Fear Alert Level: Moist

The Assembly of the Five

Blackwake Pier Incident File

How the Ink Alert Five Came Together

A forbidden chart. A vanished pier. A pirate with an ink cannon. A distress signal from orbit. One suspiciously cute puddle.

Ultra-realistic group portrait of Admiral Inkbeard, Squidston, Bloop, Captain Blotbeard, and Astrocalamari standing together on a stormy spacepunk mission deck.
Concept art pending final approval.

The crew did not come together because they trusted each other. They came together because the sea opened, the sky answered, and everyone else was too busy pretending the squid problem was normal.

Short premise

Long before the website, the shirts, the warning signs, and the official-looking panic, the world had a problem it refused to name.

Every few centuries, the sea made a mistake.

A lighthouse would blink in a pattern no human had programmed. A sailor would hear knocking from beneath the hull while floating in water too deep for anchors. A tidepool would appear on a third-floor apartment landing. Old maps would rewrite themselves in ink that smelled like lightning. And, somewhere in the distance, a squid would be seen where no squid had any business being.

Governments blamed storms. Sailors blamed rum. Scientists blamed pressure. Children blamed the moon.

They were all wrong.

The ocean was listening.

And eventually, five very strange cephalopods learned to listen back.

The tale

The first warning came from an old captain who refused to die on schedule.

His name was Admiral Inkbeard, though no birth record has ever confirmed that he was born, built, hatched, summoned, or simply washed ashore during an argument between the moon and the sea. He appeared in the oldest mariner ledgers wearing a captain’s hat too formal for a ghost and a monocle too suspicious for a gentleman. In every sketch, his beard-like tentacles hung from his face like storm clouds with opinions.

Inkbeard captained a vessel called The Remembering Tide, a ship that never entered a harbor twice under the same name. He claimed he had once sailed past the edge of all known maps and found a second ocean hiding underneath the first. “The sea you see,” he wrote, “is only the lid.”

Most people dismissed this as decorative madness.

Then the ports began vanishing.

Not sinking. Not burning.
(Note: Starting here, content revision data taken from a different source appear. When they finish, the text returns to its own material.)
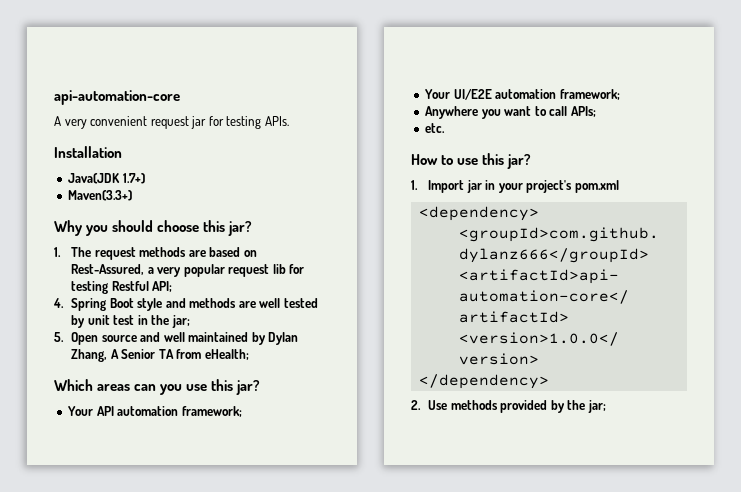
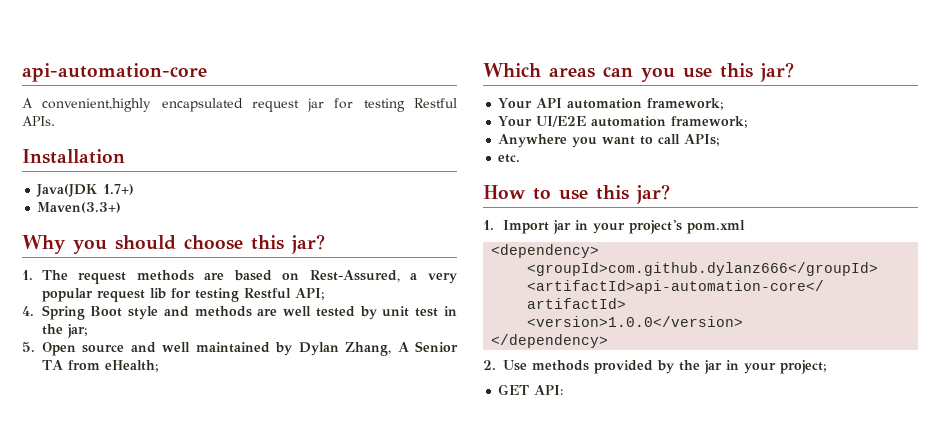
[64,116,148,129] very convenient -> [42,98,243,112] convenient,highly encapsulated
(262, 122) none -> [413,98,457,108] Restful
[587,400,606,413] jar; -> [704,360,827,374] [498,384,564,395] jar in your project; // GET API:

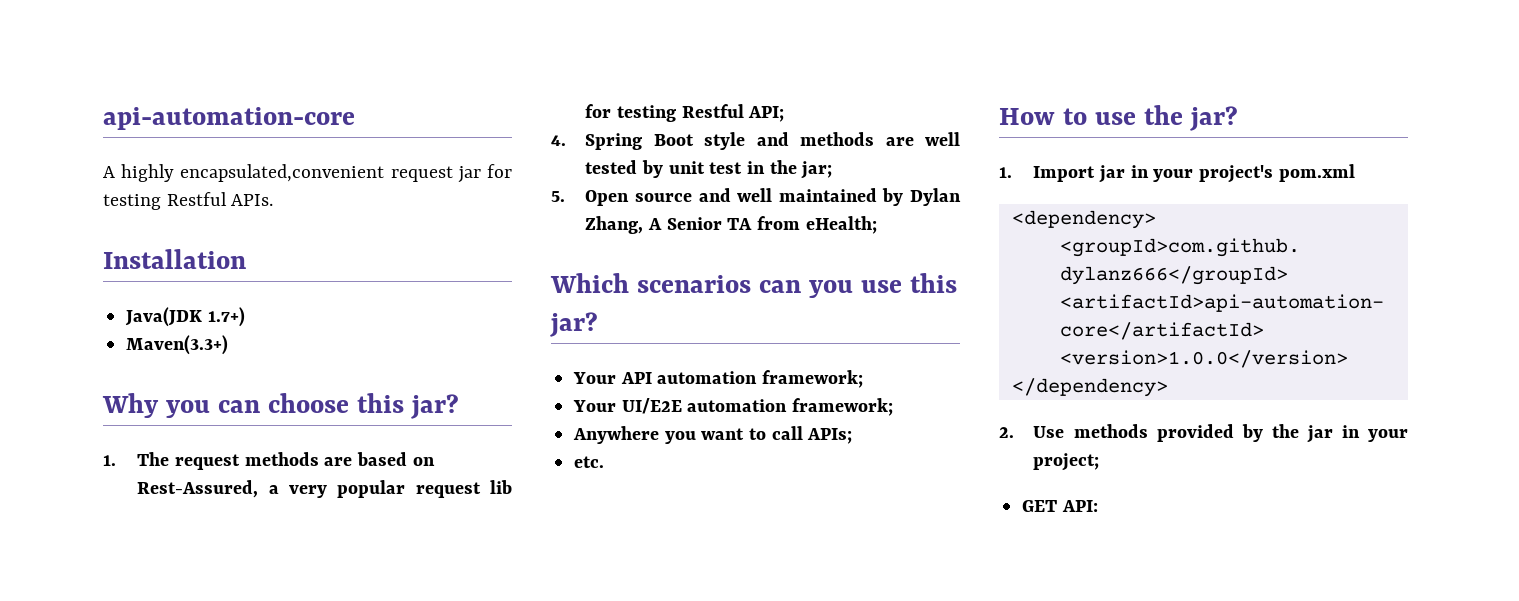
[42,98,243,112] convenient,highly encapsulated -> [121,164,385,182] highly encapsulated,convenient
[115,235,176,250] should -> [217,400,260,413] can
[549,67,595,78] areas -> [636,275,751,293] scenarios
[596,185,629,200] this -> [1143,105,1183,125] the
Vanishing.

A village in Nova Scotia woke one morning to find its docks replaced by black sand and wet footprints shaped like question marks. A fishing fleet in the North Atlantic returned with no fish, no crew memories, and seven barrels of ink labeled in handwriting nobody recognized. In Cornwall, a lighthouse keeper discovered that every clock in his tower had grown a tiny tentacle and was pointing west.

Inkbeard knew the signs. He had seen them before, in the old war beneath the waves. He sent one final dispatch to the mainland before disappearing into a fog bank:

THE TIDE REMEMBERS. SO DO I.

The message should have been ignored like all proper warnings.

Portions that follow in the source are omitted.